Know your edge: What’s the one thing that you know that no one else seems to know? You’re not a clone—you have original ideas and skills. You might think they’re not valuable but you’re wrong. Be proud of these ideas and use them to your advantage. As an example, I’ll give you my one thing. Right now, I believe the greatest challenge facing the field of statistics today is getting the entire world to know what we in this room already know. Data are everywhere today and the biggest barrier to progress is our collective inability to process and analyze those data to produce useful information. The need for the things that we know has absolutely exploded and we simply have not caught up. That’s why I created, along with Jeff Leek and Brian Caffo, the Johns Hopkins Data Science Specialization, which is currently the most successful massive open online course program ever. Our goal is to teach the entire world statistics, which we think is an essential skill. We’re not quite there yet, but—assuming you guys don’t steal my idea—I’m hopeful that we’ll get there sometime soon.

At some point the edge you have will no longer work: That sounds like a bad thing, but it’s actually good. If what you’re doing really matters, then at some point everyone will be doing it. So you’ll need to find something else. I’ve been confronted with this problem at least 3 times in my life so far. Before college, I was pretty good at the violin, and it opened a lot of doors for me. It got me into Yale. But when I got to Yale, I quickly realized that there were a lot of really good violinists here. Suddenly, my talent didn’t have so much value. This was when I started to pick up computer programming and in 1998 I learned an obscure little language called R. When I got to UCLA I realized I was one of the only people who knew R. So I started a little brown bag lunch series where I’d talk about some feature of R to whomever would show up (which wasn’t many people usually). Picking up on R early on turned out to be really important because it was a small community back then and it was easy to have a big impact. Also, as more and more people wanted to learn R, they’d usually call on me. It’s always nice to feel needed. Over the years, the R community exploded and R’s popularity got to the point where it was being talked about in the New York Times. But now you see the problem. Saying that you know R doesn’t exactly distinguish you anymore, so it’s time to move on again. These days, I’m realizing that the one useful skill that I have is the ability to make movies. Also, my experience being a performer on the violin many years ago is coming in handy. My ability to quickly record and edit movies was one of the key factors that enabled me to create an entire online data science program in 2 months last year.

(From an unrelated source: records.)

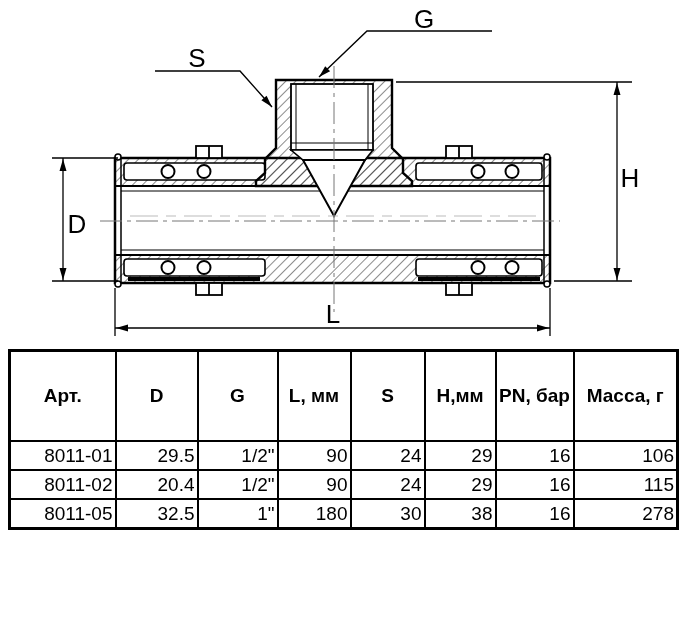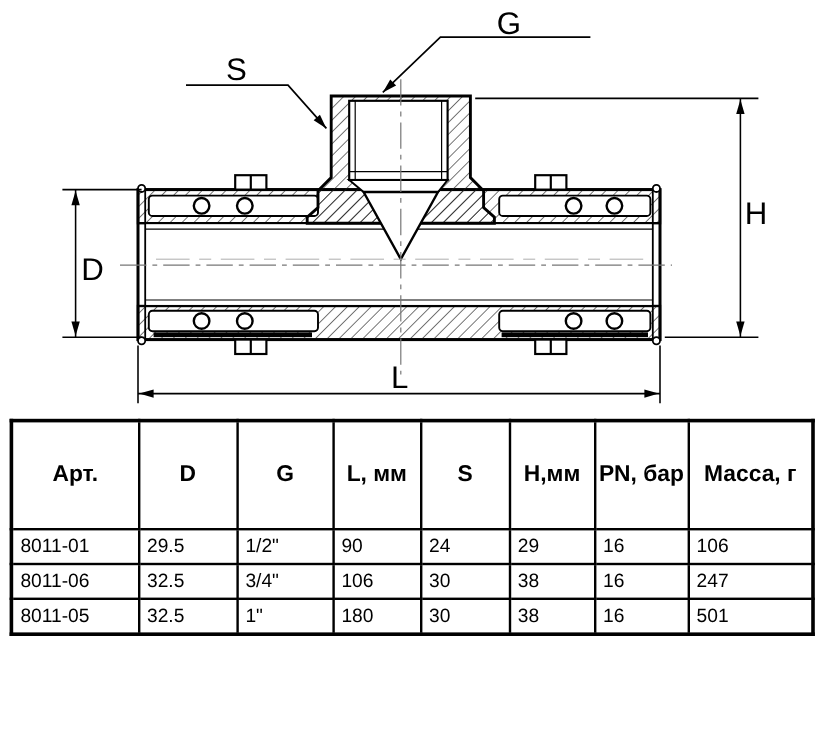--- a/index.html
+++ b/index.html
@@ -2,21 +2,21 @@
 <html><head>
 <meta charset="utf-8">
 <style>
   html,body{margin:0;padding:0;background:#ffffff;}
   body{width:684px;height:619px;font-family:"Liberation Sans",sans-serif;color:#000;}
   .drawing{display:block;}
   .dim-label{font-family:"Liberation Sans",sans-serif;font-size:26px;fill:#000;}
   table.spec{border-collapse:collapse;table-layout:fixed;width:668px;margin:2px 0 0 8px;border:3px solid #000;}
   table.spec th, table.spec td{border:2px solid #000;overflow:hidden;}
   table.spec th{font-weight:bold;font-size:19px;text-align:center;height:56px;line-height:1.12;padding:16px 2px;vertical-align:middle;}
-  table.spec td{font-size:16px;font-weight:normal;height:27px;padding:0 2px 0 6px;text-align:left;vertical-align:middle;white-space:nowrap;}
+  table.spec td{font-size:19px;font-weight:normal;height:27px;padding:0 2px 0 6px;text-align:right;vertical-align:middle;white-space:nowrap;}
 </style>
 </head>
 <body>
 
 <svg class="drawing" width="684" height="347" viewBox="0 0 684 347">
   <defs>
     <pattern id="h1" patternUnits="userSpaceOnUse" width="7" height="7" patternTransform="rotate(45)">
       <line x1="0" y1="0" x2="0" y2="7" stroke="#1a1a1a" stroke-width="1"></line>
     </pattern>
   </defs>
@@ -162,33 +162,33 @@
       <td>8011-01</td>
       <td>29.5</td>
       <td>1/2"</td>
       <td>90</td>
       <td>24</td>
       <td>29</td>
       <td>16</td>
       <td>106</td>
     </tr>
     <tr>
-      <td>8011-06</td>
-      <td>32.5</td>
-      <td>3/4"</td>
-      <td>106</td>
-      <td>30</td>
-      <td>38</td>
+      <td>8011-02</td>
+      <td>20.4</td>
+      <td>1/2"</td>
+      <td>90</td>
+      <td>24</td>
+      <td>29</td>
       <td>16</td>
-      <td>247</td>
+      <td>115</td>
     </tr>
     <tr>
       <td>8011-05</td>
       <td>32.5</td>
       <td>1"</td>
       <td>180</td>
       <td>30</td>
       <td>38</td>
       <td>16</td>
-      <td>501</td>
+      <td>278</td>
     </tr>
   </tbody>
 </table>
 
 </body></html>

Find the right people, and stick with them forever. Being a statistician means working with other people. Choose those people wisely and develop a strong relationship. It doesn’t matter how great the project is or how famous or interesting the other person is, if you can’t get along then bad things will happen. Statistics and data analysis is a highly verbal process that requires constant and very clear communication. If you’re uncomfortable with someone in any way, everything will suffer. Data analysis is unique in this way—our success depends critically on other people. I’ve only had a few collaborators in the past 12 years, but I love them like family. When I work with these people, I don’t necessarily know what will happen, but I know it will be good. In the end, I honestly don’t think I’ll remember the details of the work that I did, but I’ll remember the people I worked with and the relationships I built.

So I hope you weren’t expecting a new asymptotic theorem today, because this is pretty much all I’ve got. As you all go on to the next phase of your life, just be confident in your own ideas, be prepared to change and learn new things, and find the right people to do them with. Thank you.